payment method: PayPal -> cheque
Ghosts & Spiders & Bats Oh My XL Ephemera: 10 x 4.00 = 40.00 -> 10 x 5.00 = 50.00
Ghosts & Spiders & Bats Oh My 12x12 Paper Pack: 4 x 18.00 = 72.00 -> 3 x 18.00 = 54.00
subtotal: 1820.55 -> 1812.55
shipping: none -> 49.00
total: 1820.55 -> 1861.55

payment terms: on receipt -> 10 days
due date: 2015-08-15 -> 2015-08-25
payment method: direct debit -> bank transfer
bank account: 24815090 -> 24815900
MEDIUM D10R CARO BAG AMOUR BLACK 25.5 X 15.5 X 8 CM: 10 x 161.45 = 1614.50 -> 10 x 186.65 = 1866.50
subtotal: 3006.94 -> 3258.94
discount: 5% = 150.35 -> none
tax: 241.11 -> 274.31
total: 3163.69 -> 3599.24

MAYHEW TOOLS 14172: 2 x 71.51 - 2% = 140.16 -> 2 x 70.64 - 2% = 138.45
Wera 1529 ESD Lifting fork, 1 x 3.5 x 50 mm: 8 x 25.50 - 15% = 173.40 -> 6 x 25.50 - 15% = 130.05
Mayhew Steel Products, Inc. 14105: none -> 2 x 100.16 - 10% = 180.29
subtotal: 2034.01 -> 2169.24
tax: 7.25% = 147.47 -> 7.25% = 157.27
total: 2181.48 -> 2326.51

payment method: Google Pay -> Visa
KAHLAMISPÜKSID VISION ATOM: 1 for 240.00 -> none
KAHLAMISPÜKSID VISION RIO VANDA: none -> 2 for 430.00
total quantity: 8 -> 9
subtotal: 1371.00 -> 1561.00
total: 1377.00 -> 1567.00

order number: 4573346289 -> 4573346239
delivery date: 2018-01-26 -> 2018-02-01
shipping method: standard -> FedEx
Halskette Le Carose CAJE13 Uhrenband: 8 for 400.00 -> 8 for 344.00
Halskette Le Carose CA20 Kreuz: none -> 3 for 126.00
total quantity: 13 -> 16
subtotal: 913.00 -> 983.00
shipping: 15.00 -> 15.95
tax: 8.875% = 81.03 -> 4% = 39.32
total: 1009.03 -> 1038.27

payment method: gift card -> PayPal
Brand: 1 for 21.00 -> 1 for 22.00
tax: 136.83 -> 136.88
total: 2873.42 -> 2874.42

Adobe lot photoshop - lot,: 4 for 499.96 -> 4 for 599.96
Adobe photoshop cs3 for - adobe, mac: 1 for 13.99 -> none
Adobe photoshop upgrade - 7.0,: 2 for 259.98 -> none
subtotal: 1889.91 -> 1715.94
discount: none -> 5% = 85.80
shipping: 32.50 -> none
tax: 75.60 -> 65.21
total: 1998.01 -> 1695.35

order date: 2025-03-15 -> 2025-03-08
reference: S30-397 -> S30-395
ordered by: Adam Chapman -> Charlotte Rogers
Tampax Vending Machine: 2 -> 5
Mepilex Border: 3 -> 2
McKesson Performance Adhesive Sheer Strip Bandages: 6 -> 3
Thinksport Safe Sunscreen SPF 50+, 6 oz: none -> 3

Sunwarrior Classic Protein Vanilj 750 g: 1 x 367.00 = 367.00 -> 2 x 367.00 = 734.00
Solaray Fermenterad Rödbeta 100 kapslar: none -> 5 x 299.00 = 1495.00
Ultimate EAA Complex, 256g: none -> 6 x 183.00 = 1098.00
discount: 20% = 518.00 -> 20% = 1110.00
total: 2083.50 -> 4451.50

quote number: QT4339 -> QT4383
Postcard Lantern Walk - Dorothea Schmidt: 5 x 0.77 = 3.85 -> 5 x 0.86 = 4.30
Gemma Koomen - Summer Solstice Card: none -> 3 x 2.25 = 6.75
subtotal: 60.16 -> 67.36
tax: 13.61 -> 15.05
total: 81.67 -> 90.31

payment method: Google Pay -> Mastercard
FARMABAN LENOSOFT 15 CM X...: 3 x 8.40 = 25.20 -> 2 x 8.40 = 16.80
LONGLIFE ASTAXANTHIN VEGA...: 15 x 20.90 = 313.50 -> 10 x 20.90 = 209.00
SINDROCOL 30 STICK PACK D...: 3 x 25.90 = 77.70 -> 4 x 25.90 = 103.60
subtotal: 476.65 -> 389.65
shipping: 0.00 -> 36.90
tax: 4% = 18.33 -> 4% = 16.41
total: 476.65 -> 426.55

* ASSIGNED TASK
Copy out each line of the data that includes the string "Halskette".

* OUTPUT OF THE TASK
Halskette Le Carose CAJE13 Uhrenband: 8 for 400.00 -> 8 for 344.00
Halskette Le Carose CA20 Kreuz: none -> 3 for 126.00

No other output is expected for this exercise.